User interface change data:
******

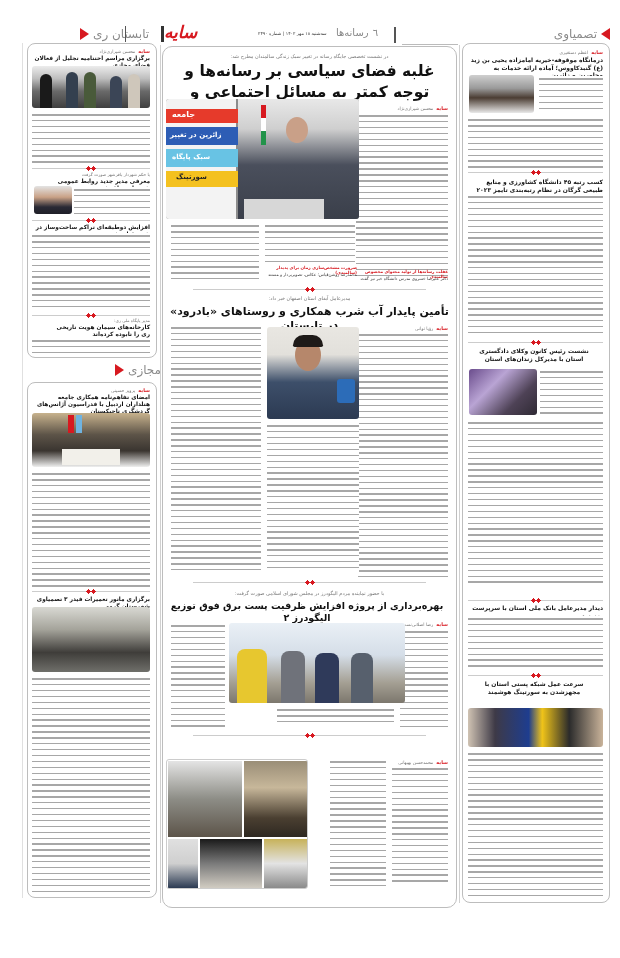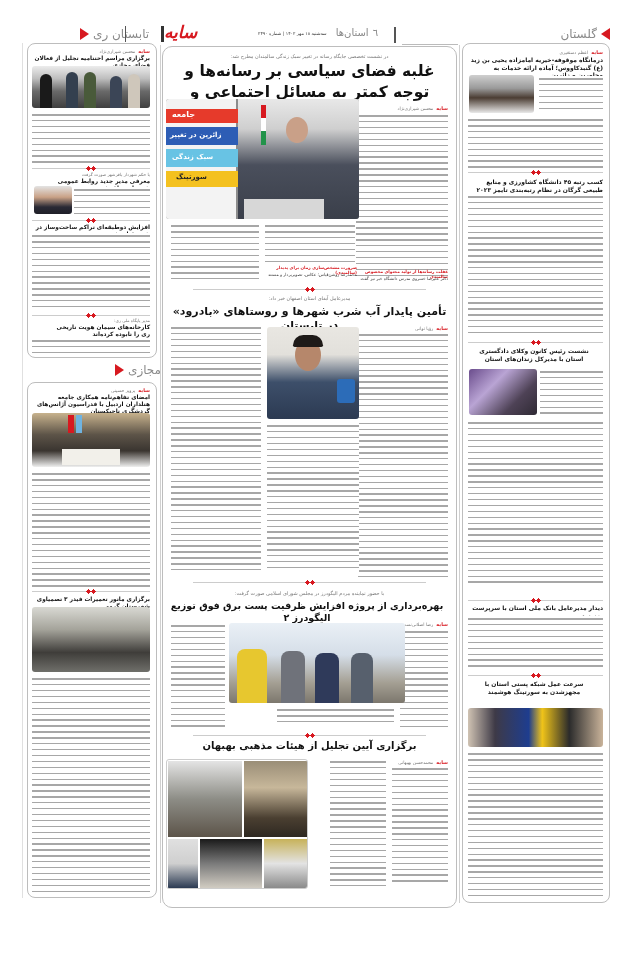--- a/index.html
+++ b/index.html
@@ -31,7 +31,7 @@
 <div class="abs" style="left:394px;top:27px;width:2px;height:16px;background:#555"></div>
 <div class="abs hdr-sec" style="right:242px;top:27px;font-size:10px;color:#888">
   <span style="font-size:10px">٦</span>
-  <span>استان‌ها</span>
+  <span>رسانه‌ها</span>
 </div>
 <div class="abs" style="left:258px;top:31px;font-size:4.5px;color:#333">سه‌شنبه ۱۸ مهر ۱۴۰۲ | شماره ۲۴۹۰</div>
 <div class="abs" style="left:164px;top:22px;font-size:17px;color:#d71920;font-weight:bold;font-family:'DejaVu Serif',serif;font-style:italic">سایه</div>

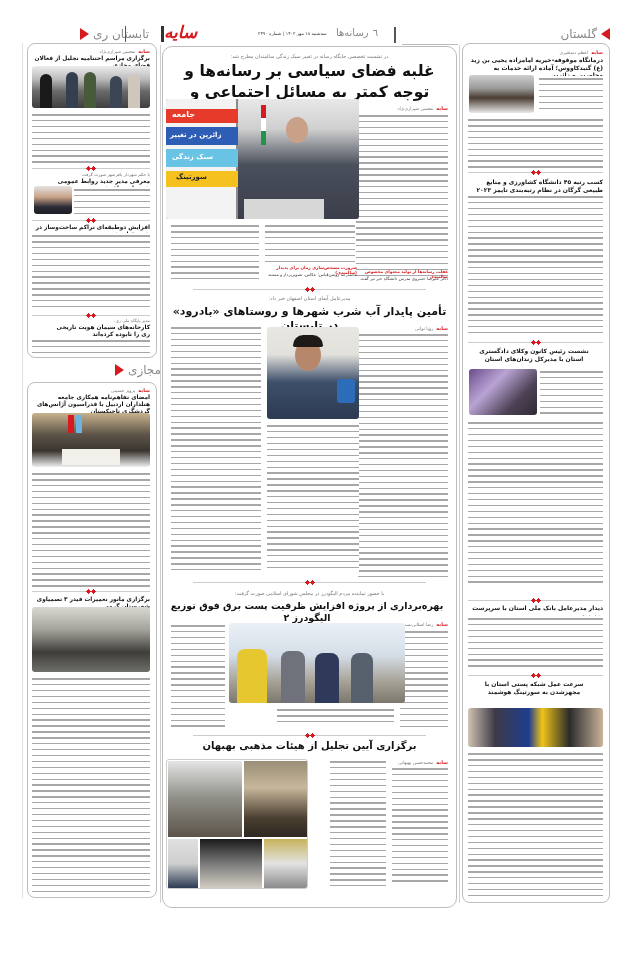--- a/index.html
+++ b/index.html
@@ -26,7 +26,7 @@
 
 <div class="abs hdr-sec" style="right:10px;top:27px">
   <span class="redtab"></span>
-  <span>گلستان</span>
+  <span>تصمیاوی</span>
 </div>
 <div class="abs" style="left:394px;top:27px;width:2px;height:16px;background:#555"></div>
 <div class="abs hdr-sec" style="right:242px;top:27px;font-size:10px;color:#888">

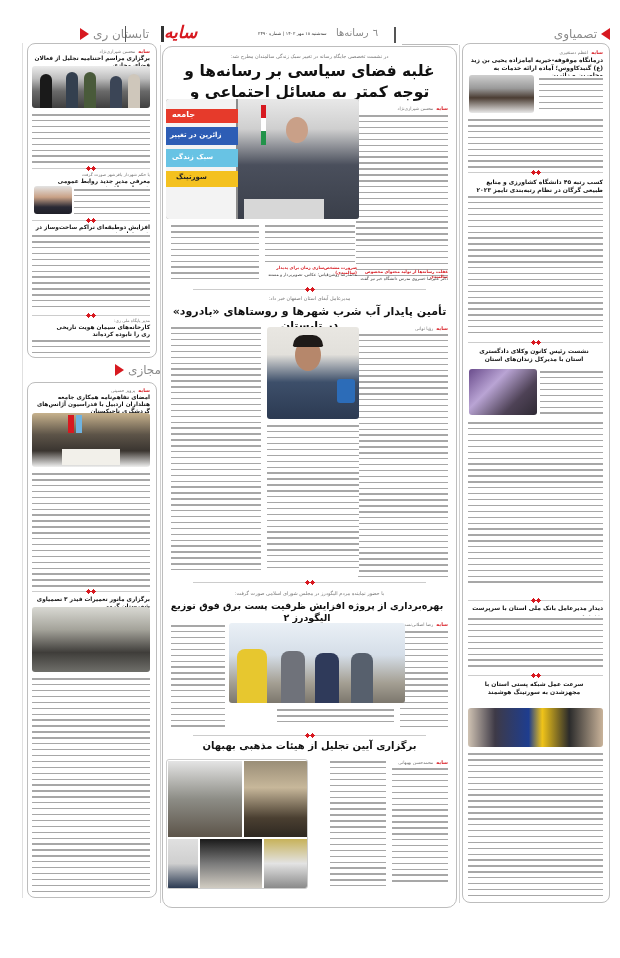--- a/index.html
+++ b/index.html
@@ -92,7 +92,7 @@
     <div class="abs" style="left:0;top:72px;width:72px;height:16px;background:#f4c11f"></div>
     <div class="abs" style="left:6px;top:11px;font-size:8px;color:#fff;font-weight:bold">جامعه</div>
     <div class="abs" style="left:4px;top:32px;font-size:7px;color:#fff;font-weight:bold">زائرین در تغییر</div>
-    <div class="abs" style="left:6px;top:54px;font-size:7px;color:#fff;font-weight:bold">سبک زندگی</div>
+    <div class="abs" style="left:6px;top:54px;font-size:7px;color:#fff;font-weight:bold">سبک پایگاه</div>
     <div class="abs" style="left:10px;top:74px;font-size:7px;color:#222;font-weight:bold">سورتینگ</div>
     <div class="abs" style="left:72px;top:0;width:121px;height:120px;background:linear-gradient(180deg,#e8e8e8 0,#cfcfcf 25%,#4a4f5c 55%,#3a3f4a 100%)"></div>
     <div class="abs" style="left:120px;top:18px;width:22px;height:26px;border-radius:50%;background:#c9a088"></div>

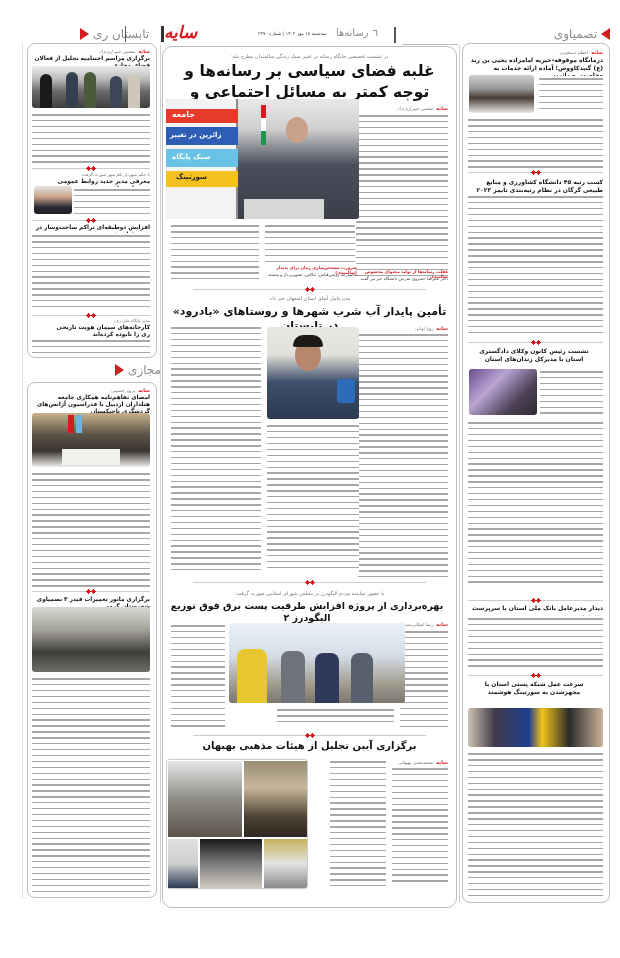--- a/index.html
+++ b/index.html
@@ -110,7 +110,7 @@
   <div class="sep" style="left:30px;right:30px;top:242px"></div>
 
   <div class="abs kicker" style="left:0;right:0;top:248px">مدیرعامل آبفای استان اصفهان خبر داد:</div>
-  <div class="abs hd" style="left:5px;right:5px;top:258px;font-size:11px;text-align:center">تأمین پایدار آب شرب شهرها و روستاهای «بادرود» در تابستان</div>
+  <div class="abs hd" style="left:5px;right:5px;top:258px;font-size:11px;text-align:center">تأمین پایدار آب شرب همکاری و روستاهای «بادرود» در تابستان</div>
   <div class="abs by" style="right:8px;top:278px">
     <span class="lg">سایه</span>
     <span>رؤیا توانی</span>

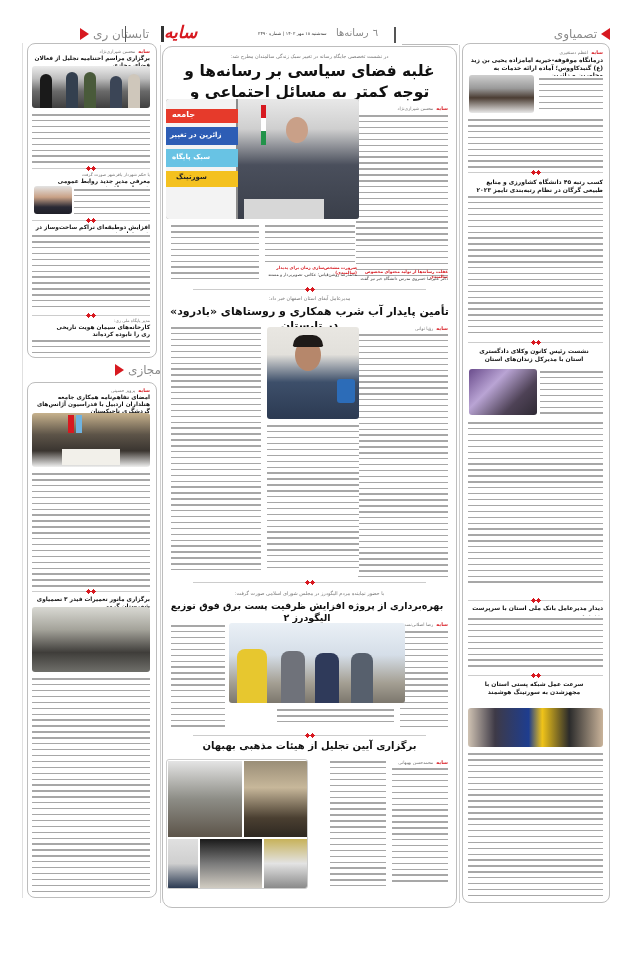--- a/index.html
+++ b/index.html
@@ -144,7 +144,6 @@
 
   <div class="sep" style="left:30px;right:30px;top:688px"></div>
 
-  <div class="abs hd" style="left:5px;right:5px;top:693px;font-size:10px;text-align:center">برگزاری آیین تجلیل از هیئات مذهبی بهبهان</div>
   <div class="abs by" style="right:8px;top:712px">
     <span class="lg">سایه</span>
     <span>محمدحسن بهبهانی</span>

******

→ To do: Make an exact copy of the records above, with the pictures left out.

→ Exercise answer:
--- a/index.html
+++ b/index.html
@@ -31,7 +31,7 @@
 <div class="abs" style="left:394px;top:27px;width:2px;height:16px;background:#555"></div>
 <div class="abs hdr-sec" style="right:242px;top:27px;font-size:10px;color:#888">
   <span style="font-size:10px">٦</span>
-  <span>استان‌ها</span>
+  <span>رسانه‌ها</span>
 </div>
 <div class="abs" style="left:258px;top:31px;font-size:4.5px;color:#333">سه‌شنبه ۱۸ مهر ۱۴۰۲ | شماره ۲۴۹۰</div>
 <div class="abs" style="left:164px;top:22px;font-size:17px;color:#d71920;font-weight:bold;font-family:'DejaVu Serif',serif;font-style:italic">سایه</div>

--- a/index.html
+++ b/index.html
@@ -26,7 +26,7 @@
 
 <div class="abs hdr-sec" style="right:10px;top:27px">
   <span class="redtab"></span>
-  <span>گلستان</span>
+  <span>تصمیاوی</span>
 </div>
 <div class="abs" style="left:394px;top:27px;width:2px;height:16px;background:#555"></div>
 <div class="abs hdr-sec" style="right:242px;top:27px;font-size:10px;color:#888">

--- a/index.html
+++ b/index.html
@@ -92,7 +92,7 @@
     <div class="abs" style="left:0;top:72px;width:72px;height:16px;background:#f4c11f"></div>
     <div class="abs" style="left:6px;top:11px;font-size:8px;color:#fff;font-weight:bold">جامعه</div>
     <div class="abs" style="left:4px;top:32px;font-size:7px;color:#fff;font-weight:bold">زائرین در تغییر</div>
-    <div class="abs" style="left:6px;top:54px;font-size:7px;color:#fff;font-weight:bold">سبک زندگی</div>
+    <div class="abs" style="left:6px;top:54px;font-size:7px;color:#fff;font-weight:bold">سبک پایگاه</div>
     <div class="abs" style="left:10px;top:74px;font-size:7px;color:#222;font-weight:bold">سورتینگ</div>
     <div class="abs" style="left:72px;top:0;width:121px;height:120px;background:linear-gradient(180deg,#e8e8e8 0,#cfcfcf 25%,#4a4f5c 55%,#3a3f4a 100%)"></div>
     <div class="abs" style="left:120px;top:18px;width:22px;height:26px;border-radius:50%;background:#c9a088"></div>

--- a/index.html
+++ b/index.html
@@ -110,7 +110,7 @@
   <div class="sep" style="left:30px;right:30px;top:242px"></div>
 
   <div class="abs kicker" style="left:0;right:0;top:248px">مدیرعامل آبفای استان اصفهان خبر داد:</div>
-  <div class="abs hd" style="left:5px;right:5px;top:258px;font-size:11px;text-align:center">تأمین پایدار آب شرب شهرها و روستاهای «بادرود» در تابستان</div>
+  <div class="abs hd" style="left:5px;right:5px;top:258px;font-size:11px;text-align:center">تأمین پایدار آب شرب همکاری و روستاهای «بادرود» در تابستان</div>
   <div class="abs by" style="right:8px;top:278px">
     <span class="lg">سایه</span>
     <span>رؤیا توانی</span>

--- a/index.html
+++ b/index.html
@@ -144,7 +144,6 @@
 
   <div class="sep" style="left:30px;right:30px;top:688px"></div>
 
-  <div class="abs hd" style="left:5px;right:5px;top:693px;font-size:10px;text-align:center">برگزاری آیین تجلیل از هیئات مذهبی بهبهان</div>
   <div class="abs by" style="right:8px;top:712px">
     <span class="lg">سایه</span>
     <span>محمدحسن بهبهانی</span>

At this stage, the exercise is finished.